Conservatives Love Deficits (Don't Let Them Lie To You ....)

Surprise! (Not really.) The conservative movement doesn't oppose deficit spending, they oppose deficit spending by Democrats.

Think Progress's Matt Yglesias has a succinct summary. Some key points:

  1. There have been two presidents who were members of the modern conservative movement, Ronald Reagan and George W Bush, and they both presided over massive increases in both present and projected deficits.
  2. The major deficit reduction packages of the modern era, in 1990 and 1993, were both uniformly opposed by the conservative movement.
  3. When the deficit was temporarily eliminated in the late-1990s, the mainstream conservative view was that this showed that the deficit was too low and needed to be increased via large tax cuts.
  4. Senator Mitch McConnell says it’s a uniform view in his caucus that tax cuts needn’t be offset by other changes in spending.
  5. The deficit reduction commission is having trouble because they think conservative politicians won’t vote for any form of tax increase.

Yglesias concludes "there are zero historical examples of conservatives mobilizing to make the deficit smaller.

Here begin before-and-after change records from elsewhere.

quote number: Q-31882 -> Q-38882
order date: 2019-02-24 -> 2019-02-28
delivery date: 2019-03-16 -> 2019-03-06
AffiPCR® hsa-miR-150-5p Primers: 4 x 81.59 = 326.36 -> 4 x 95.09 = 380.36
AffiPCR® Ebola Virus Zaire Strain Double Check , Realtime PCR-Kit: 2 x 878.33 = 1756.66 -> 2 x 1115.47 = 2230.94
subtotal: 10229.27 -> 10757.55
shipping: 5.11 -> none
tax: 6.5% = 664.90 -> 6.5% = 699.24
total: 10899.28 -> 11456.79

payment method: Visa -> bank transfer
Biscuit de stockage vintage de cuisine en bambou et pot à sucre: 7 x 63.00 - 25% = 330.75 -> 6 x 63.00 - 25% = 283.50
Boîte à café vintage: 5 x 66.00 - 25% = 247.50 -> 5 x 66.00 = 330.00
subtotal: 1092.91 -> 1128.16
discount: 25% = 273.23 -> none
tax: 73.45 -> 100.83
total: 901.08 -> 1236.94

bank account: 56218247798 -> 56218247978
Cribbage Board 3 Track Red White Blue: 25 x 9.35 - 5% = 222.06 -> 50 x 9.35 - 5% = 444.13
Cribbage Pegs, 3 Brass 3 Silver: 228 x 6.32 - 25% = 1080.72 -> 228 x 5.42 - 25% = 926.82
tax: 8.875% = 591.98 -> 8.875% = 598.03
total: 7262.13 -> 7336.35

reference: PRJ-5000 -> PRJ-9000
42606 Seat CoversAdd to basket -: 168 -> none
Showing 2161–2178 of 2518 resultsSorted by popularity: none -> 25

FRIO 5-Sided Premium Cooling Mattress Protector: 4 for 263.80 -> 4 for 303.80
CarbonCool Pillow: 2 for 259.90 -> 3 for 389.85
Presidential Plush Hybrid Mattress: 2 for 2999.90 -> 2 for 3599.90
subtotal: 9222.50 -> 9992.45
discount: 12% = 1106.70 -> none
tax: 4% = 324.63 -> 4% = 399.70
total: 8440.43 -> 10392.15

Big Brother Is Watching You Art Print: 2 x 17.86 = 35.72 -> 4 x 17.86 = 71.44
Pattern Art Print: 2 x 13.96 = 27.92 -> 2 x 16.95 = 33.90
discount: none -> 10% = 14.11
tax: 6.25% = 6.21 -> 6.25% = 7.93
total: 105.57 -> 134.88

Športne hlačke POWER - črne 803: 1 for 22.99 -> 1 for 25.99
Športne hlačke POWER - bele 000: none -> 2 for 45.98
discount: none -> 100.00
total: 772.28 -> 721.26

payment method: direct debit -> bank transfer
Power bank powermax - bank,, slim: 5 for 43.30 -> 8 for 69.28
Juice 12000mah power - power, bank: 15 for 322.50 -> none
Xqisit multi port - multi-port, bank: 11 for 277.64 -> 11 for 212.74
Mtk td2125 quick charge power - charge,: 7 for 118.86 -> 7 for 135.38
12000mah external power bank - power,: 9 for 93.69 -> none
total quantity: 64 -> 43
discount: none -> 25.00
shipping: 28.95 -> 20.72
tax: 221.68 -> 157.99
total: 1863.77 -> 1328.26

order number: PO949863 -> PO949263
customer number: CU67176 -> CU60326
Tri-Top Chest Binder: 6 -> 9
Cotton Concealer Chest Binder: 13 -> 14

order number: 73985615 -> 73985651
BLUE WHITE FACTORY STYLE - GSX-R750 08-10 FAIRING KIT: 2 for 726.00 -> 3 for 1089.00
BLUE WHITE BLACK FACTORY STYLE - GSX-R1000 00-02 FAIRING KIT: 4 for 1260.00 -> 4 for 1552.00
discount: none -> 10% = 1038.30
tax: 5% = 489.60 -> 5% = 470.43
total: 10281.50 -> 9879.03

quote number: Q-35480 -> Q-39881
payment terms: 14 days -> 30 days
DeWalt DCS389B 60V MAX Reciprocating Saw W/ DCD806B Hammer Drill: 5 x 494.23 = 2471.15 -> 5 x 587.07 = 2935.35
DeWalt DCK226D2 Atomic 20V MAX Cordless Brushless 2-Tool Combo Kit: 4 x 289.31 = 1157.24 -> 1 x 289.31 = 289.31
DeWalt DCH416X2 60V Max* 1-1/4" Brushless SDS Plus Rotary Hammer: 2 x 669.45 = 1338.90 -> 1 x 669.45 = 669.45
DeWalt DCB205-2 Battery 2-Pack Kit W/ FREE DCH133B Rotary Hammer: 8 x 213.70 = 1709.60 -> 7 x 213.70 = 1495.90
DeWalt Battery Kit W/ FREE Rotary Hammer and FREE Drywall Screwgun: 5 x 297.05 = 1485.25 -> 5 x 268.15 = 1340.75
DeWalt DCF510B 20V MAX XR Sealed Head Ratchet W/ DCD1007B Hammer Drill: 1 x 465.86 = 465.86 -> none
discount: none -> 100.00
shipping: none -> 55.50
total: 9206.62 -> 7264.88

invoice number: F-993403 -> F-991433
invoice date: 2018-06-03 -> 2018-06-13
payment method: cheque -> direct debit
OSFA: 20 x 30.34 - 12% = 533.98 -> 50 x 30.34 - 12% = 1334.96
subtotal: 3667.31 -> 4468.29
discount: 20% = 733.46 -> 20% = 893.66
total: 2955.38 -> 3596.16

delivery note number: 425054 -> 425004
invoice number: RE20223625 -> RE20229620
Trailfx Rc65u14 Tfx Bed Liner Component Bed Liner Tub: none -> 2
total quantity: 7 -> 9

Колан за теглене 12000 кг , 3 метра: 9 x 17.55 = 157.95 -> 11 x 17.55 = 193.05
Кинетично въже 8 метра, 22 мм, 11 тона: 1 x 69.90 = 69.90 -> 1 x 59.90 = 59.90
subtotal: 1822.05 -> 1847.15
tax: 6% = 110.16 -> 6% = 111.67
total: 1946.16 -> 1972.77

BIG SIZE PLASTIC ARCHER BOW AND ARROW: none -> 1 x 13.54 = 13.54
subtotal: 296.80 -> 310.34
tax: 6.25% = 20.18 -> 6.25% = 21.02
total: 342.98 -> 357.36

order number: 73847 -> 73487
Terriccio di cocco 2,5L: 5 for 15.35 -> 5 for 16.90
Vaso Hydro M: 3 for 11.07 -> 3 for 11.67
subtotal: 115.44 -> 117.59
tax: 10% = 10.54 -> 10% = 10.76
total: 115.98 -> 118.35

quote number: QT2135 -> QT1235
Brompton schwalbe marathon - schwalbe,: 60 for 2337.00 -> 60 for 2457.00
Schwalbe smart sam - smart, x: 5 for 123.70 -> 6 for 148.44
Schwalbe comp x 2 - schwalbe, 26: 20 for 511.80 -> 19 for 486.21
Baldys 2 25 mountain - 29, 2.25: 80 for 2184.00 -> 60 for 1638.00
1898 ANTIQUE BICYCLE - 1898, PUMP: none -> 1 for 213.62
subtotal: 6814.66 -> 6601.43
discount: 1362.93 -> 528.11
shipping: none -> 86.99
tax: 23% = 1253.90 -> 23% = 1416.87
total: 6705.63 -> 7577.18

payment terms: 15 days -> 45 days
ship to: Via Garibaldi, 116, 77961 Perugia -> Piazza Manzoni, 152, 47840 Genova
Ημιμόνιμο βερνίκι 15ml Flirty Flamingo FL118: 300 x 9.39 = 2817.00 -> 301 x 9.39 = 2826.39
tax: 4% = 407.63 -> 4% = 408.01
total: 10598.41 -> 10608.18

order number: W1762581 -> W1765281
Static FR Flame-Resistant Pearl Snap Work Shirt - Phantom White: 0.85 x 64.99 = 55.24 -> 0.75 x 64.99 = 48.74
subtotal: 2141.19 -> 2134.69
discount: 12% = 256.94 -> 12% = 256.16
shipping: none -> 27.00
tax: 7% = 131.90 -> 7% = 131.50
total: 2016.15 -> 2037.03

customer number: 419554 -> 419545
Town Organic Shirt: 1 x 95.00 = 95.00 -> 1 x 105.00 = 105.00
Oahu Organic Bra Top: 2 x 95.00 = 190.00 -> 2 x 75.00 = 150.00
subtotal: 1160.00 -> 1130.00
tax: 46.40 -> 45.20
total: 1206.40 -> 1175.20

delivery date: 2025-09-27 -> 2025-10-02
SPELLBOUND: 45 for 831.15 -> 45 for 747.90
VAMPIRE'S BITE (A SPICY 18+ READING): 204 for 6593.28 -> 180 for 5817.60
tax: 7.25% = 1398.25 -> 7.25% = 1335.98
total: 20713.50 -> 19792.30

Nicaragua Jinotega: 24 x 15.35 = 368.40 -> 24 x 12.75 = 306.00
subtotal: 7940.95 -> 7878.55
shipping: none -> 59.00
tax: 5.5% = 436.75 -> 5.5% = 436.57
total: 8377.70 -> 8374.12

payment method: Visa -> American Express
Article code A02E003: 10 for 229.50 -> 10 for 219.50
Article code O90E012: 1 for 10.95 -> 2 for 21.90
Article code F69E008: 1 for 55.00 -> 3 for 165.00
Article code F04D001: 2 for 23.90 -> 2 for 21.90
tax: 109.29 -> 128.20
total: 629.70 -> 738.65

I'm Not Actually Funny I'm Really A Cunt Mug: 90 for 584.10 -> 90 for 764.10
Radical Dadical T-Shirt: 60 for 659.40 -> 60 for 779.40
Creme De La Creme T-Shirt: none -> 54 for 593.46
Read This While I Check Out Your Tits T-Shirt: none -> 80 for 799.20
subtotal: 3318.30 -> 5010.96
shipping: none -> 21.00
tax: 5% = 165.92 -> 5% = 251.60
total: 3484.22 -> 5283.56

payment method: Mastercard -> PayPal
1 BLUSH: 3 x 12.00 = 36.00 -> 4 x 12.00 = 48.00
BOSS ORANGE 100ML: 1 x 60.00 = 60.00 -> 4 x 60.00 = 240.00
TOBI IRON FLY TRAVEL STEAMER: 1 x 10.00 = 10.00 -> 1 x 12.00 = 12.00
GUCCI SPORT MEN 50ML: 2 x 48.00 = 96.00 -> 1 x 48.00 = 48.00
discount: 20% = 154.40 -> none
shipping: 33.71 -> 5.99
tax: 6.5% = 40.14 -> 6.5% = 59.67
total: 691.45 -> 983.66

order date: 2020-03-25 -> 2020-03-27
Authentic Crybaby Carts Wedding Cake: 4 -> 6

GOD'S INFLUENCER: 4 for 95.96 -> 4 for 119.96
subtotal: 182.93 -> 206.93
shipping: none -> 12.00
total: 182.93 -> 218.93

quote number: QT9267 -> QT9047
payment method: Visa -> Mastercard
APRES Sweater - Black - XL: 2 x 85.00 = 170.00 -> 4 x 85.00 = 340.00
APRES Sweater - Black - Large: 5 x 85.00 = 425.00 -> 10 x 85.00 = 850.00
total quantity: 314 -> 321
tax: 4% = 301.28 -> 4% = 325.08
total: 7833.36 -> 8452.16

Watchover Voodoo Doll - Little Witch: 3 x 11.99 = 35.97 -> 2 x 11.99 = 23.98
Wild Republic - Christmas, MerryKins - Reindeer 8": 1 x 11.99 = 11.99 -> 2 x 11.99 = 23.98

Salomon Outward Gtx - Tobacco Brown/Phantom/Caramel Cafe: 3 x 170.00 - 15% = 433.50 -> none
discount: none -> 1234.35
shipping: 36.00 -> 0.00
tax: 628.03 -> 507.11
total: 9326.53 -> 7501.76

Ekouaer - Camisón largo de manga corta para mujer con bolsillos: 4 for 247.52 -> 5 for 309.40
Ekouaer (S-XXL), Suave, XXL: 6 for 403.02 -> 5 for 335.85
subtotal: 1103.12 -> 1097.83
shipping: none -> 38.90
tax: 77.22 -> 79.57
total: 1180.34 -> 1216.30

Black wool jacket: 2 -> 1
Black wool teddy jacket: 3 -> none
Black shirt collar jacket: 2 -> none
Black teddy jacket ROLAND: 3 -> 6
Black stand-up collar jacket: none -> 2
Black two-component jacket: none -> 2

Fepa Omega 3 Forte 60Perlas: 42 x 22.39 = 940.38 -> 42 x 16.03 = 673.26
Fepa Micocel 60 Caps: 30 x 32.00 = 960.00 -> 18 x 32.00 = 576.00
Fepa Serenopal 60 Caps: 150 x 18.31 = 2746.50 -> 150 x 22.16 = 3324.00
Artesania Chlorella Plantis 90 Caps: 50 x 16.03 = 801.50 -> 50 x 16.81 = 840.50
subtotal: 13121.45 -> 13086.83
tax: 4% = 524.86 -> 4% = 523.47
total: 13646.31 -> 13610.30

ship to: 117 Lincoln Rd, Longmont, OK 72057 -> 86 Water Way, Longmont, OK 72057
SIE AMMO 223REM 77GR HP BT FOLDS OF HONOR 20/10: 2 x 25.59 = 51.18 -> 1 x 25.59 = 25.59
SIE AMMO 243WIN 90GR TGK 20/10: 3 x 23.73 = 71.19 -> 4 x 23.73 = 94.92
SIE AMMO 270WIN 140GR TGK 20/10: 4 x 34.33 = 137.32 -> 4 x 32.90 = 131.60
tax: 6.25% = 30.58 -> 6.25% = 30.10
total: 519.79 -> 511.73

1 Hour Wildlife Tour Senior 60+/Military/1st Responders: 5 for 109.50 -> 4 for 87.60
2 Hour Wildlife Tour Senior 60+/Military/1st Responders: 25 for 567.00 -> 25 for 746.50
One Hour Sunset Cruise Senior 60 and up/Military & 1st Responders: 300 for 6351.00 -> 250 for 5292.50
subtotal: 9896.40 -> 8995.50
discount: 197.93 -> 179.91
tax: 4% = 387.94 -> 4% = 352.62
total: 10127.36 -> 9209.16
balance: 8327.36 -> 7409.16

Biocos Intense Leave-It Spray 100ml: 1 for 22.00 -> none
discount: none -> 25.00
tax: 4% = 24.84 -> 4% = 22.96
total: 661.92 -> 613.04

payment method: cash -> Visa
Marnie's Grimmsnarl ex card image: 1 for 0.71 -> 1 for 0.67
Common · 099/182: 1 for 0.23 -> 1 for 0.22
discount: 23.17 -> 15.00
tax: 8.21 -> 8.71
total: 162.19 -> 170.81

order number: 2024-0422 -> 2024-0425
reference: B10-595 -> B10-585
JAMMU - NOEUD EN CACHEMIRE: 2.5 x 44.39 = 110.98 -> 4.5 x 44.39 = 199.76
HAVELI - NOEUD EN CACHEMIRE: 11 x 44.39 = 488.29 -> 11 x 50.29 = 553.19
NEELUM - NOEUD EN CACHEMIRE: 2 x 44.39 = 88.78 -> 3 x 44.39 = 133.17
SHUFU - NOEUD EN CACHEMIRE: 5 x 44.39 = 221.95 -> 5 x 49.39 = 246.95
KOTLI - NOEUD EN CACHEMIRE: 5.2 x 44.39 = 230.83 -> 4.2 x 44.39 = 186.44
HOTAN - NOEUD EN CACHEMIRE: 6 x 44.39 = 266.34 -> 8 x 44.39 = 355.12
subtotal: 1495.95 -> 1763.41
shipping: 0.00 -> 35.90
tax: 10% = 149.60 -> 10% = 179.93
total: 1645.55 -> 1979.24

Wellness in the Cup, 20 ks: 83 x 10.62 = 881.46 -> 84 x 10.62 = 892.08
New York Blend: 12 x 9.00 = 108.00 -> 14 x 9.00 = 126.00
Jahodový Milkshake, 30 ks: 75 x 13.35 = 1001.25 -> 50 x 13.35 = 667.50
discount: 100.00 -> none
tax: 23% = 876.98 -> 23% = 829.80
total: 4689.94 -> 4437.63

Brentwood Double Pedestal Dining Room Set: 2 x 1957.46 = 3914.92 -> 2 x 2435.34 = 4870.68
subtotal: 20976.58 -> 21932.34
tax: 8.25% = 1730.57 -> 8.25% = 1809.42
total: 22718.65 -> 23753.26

What is true is that most conservatives oppose increases in non-military spending when those increases are proposed by Democratic presidents.... This isn’t a goal they pursue that stands in some kind of balance with concern about the deficit, it’s the only goal they pursue."

The Washington Post's Ezra Klein adds "deficit reduction holds an honored place in the opposition party's playbook, as it constrains the majority party's ability to do anything proactive."

He also notes that in the 2000s Republicans modified the budget reconciliation process — the set of procedural rules that can be used to limit debate on budget-related matters in the House or Senate — so that it could be used to increase the deficit. This maneuver was then used to allow tax increases that massively increased the deficit. When Democrats took power they added a rule so that reconciliation could only be used to reduce the deficit. The latter is what required health-care reform to be linked to taxes and Medicare cuts.

Klein concludes:

There's also a lot of evidence that conservatives care much more about lowering tax cuts than they do about the deficit. Mitch McConnell's supply-side nonsense aside, those two goals are in direct contradiction, at least if you're not willing to offset your tax cuts with spending cuts or tax increases. And the Republican Party, as Jon Kyl said this week and Reagan and Bush both proved, is not.

Hat tip to PoliticalWire for connecting these two articls.